● **Prompt**: Your answer should be the entries below, reproduced character for character.

● **The records**:
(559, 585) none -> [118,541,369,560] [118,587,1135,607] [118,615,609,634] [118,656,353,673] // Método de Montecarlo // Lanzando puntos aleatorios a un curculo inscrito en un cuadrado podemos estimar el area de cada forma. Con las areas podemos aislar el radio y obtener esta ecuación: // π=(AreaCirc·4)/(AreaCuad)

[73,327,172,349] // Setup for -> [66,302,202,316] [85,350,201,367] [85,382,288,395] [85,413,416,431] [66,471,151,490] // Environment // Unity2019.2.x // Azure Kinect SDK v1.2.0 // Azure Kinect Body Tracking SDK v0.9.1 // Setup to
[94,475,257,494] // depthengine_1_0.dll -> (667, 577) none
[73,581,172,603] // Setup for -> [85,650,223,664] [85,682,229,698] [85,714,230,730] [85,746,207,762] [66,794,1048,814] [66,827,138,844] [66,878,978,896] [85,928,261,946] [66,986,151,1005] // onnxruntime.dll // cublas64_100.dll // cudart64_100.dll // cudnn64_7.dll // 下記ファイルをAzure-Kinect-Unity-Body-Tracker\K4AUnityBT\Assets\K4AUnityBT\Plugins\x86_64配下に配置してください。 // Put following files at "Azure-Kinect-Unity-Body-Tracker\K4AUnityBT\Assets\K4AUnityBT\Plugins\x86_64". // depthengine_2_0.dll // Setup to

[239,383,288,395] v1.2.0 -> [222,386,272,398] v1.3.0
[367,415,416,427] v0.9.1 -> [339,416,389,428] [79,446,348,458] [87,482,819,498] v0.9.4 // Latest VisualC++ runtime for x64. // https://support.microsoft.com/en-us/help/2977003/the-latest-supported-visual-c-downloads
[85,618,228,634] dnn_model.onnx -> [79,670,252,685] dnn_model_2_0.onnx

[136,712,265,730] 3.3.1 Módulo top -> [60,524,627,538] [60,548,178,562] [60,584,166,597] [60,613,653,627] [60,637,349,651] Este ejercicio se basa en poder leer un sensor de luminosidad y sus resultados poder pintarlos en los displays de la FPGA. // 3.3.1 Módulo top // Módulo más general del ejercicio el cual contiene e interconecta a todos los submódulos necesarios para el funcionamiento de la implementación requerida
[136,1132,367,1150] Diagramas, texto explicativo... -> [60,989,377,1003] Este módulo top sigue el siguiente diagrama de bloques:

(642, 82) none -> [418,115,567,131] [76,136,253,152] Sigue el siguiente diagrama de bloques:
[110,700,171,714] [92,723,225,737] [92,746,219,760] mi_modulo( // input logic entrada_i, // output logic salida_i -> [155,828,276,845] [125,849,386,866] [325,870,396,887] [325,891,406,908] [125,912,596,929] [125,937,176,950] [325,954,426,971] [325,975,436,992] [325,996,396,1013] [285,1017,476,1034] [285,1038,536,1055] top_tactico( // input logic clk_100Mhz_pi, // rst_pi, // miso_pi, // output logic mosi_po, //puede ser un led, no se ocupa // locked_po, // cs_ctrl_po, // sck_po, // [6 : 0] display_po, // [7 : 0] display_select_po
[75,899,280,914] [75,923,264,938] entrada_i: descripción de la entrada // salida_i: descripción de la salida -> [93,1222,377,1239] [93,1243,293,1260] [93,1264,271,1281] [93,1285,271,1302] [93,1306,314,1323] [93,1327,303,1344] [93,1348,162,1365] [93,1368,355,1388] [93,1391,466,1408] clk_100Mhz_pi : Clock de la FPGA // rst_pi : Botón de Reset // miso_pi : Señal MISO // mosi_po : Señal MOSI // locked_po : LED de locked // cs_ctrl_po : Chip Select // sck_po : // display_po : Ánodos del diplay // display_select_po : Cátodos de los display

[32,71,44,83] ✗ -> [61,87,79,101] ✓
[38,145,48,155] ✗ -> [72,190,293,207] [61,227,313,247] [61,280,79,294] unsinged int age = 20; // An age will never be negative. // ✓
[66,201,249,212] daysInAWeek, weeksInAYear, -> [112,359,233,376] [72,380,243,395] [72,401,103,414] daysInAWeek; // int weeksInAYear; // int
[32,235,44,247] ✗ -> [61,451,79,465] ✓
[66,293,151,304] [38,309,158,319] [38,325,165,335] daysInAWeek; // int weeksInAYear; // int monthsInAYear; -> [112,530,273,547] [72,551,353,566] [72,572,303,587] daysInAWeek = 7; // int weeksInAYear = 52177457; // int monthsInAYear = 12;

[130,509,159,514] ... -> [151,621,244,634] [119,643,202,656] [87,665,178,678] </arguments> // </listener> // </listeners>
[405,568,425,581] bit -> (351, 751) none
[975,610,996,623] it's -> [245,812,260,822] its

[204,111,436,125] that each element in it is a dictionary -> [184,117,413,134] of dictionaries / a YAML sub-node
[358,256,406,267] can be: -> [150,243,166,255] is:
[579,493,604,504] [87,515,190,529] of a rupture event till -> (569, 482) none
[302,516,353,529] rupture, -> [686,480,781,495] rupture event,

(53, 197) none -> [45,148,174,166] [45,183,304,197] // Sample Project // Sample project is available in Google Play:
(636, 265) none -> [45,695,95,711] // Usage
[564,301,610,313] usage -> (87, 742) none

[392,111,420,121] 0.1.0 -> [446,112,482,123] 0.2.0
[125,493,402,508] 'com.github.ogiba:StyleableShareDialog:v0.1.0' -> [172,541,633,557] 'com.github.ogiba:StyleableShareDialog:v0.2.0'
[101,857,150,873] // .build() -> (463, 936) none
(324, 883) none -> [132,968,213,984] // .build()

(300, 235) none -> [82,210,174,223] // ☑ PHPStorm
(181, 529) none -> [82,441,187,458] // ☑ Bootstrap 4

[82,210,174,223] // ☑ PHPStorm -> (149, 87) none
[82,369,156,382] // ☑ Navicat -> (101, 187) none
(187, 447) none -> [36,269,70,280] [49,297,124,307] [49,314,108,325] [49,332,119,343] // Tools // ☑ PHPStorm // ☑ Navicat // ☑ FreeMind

● **Task answer**:
(559, 585) none -> [118,541,369,560] [118,587,1135,607] [118,615,609,634] [118,656,353,673] // Método de Montecarlo // Lanzando puntos aleatorios a un curculo inscrito en un cuadrado podemos estimar el area de cada forma. Con las areas podemos aislar el radio y obtener esta ecuación: // π=(AreaCirc·4)/(AreaCuad)

[73,327,172,349] // Setup for -> [66,302,202,316] [85,350,201,367] [85,382,288,395] [85,413,416,431] [66,471,151,490] // Environment // Unity2019.2.x // Azure Kinect SDK v1.2.0 // Azure Kinect Body Tracking SDK v0.9.1 // Setup to
[94,475,257,494] // depthengine_1_0.dll -> (667, 577) none
[73,581,172,603] // Setup for -> [85,650,223,664] [85,682,229,698] [85,714,230,730] [85,746,207,762] [66,794,1048,814] [66,827,138,844] [66,878,978,896] [85,928,261,946] [66,986,151,1005] // onnxruntime.dll // cublas64_100.dll // cudart64_100.dll // cudnn64_7.dll // 下記ファイルをAzure-Kinect-Unity-Body-Tracker\K4AUnityBT\Assets\K4AUnityBT\Plugins\x86_64配下に配置してください。 // Put following files at "Azure-Kinect-Unity-Body-Tracker\K4AUnityBT\Assets\K4AUnityBT\Plugins\x86_64". // depthengine_2_0.dll // Setup to

[239,383,288,395] v1.2.0 -> [222,386,272,398] v1.3.0
[367,415,416,427] v0.9.1 -> [339,416,389,428] [79,446,348,458] [87,482,819,498] v0.9.4 // Latest VisualC++ runtime for x64. // https://support.microsoft.com/en-us/help/2977003/the-latest-supported-visual-c-downloads
[85,618,228,634] dnn_model.onnx -> [79,670,252,685] dnn_model_2_0.onnx

[136,712,265,730] 3.3.1 Módulo top -> [60,524,627,538] [60,548,178,562] [60,584,166,597] [60,613,653,627] [60,637,349,651] Este ejercicio se basa en poder leer un sensor de luminosidad y sus resultados poder pintarlos en los displays de la FPGA. // 3.3.1 Módulo top // Módulo más general del ejercicio el cual contiene e interconecta a todos los submódulos necesarios para el funcionamiento de la implementación requerida
[136,1132,367,1150] Diagramas, texto explicativo... -> [60,989,377,1003] Este módulo top sigue el siguiente diagrama de bloques:

(642, 82) none -> [418,115,567,131] [76,136,253,152] Sigue el siguiente diagrama de bloques:
[110,700,171,714] [92,723,225,737] [92,746,219,760] mi_modulo( // input logic entrada_i, // output logic salida_i -> [155,828,276,845] [125,849,386,866] [325,870,396,887] [325,891,406,908] [125,912,596,929] [125,937,176,950] [325,954,426,971] [325,975,436,992] [325,996,396,1013] [285,1017,476,1034] [285,1038,536,1055] top_tactico( // input logic clk_100Mhz_pi, // rst_pi, // miso_pi, // output logic mosi_po, //puede ser un led, no se ocupa // locked_po, // cs_ctrl_po, // sck_po, // [6 : 0] display_po, // [7 : 0] display_select_po
[75,899,280,914] [75,923,264,938] entrada_i: descripción de la entrada // salida_i: descripción de la salida -> [93,1222,377,1239] [93,1243,293,1260] [93,1264,271,1281] [93,1285,271,1302] [93,1306,314,1323] [93,1327,303,1344] [93,1348,162,1365] [93,1368,355,1388] [93,1391,466,1408] clk_100Mhz_pi : Clock de la FPGA // rst_pi : Botón de Reset // miso_pi : Señal MISO // mosi_po : Señal MOSI // locked_po : LED de locked // cs_ctrl_po : Chip Select // sck_po : // display_po : Ánodos del diplay // display_select_po : Cátodos de los display

[32,71,44,83] ✗ -> [61,87,79,101] ✓
[38,145,48,155] ✗ -> [72,190,293,207] [61,227,313,247] [61,280,79,294] unsinged int age = 20; // An age will never be negative. // ✓
[66,201,249,212] daysInAWeek, weeksInAYear, -> [112,359,233,376] [72,380,243,395] [72,401,103,414] daysInAWeek; // int weeksInAYear; // int
[32,235,44,247] ✗ -> [61,451,79,465] ✓
[66,293,151,304] [38,309,158,319] [38,325,165,335] daysInAWeek; // int weeksInAYear; // int monthsInAYear; -> [112,530,273,547] [72,551,353,566] [72,572,303,587] daysInAWeek = 7; // int weeksInAYear = 52177457; // int monthsInAYear = 12;

[130,509,159,514] ... -> [151,621,244,634] [119,643,202,656] [87,665,178,678] </arguments> // </listener> // </listeners>
[405,568,425,581] bit -> (351, 751) none
[975,610,996,623] it's -> [245,812,260,822] its

[204,111,436,125] that each element in it is a dictionary -> [184,117,413,134] of dictionaries / a YAML sub-node
[358,256,406,267] can be: -> [150,243,166,255] is:
[579,493,604,504] [87,515,190,529] of a rupture event till -> (569, 482) none
[302,516,353,529] rupture, -> [686,480,781,495] rupture event,

(53, 197) none -> [45,148,174,166] [45,183,304,197] // Sample Project // Sample project is available in Google Play:
(636, 265) none -> [45,695,95,711] // Usage
[564,301,610,313] usage -> (87, 742) none

[392,111,420,121] 0.1.0 -> [446,112,482,123] 0.2.0
[125,493,402,508] 'com.github.ogiba:StyleableShareDialog:v0.1.0' -> [172,541,633,557] 'com.github.ogiba:StyleableShareDialog:v0.2.0'
[101,857,150,873] // .build() -> (463, 936) none
(324, 883) none -> [132,968,213,984] // .build()

(300, 235) none -> [82,210,174,223] // ☑ PHPStorm
(181, 529) none -> [82,441,187,458] // ☑ Bootstrap 4

[82,210,174,223] // ☑ PHPStorm -> (149, 87) none
[82,369,156,382] // ☑ Navicat -> (101, 187) none
(187, 447) none -> [36,269,70,280] [49,297,124,307] [49,314,108,325] [49,332,119,343] // Tools // ☑ PHPStorm // ☑ Navicat // ☑ FreeMind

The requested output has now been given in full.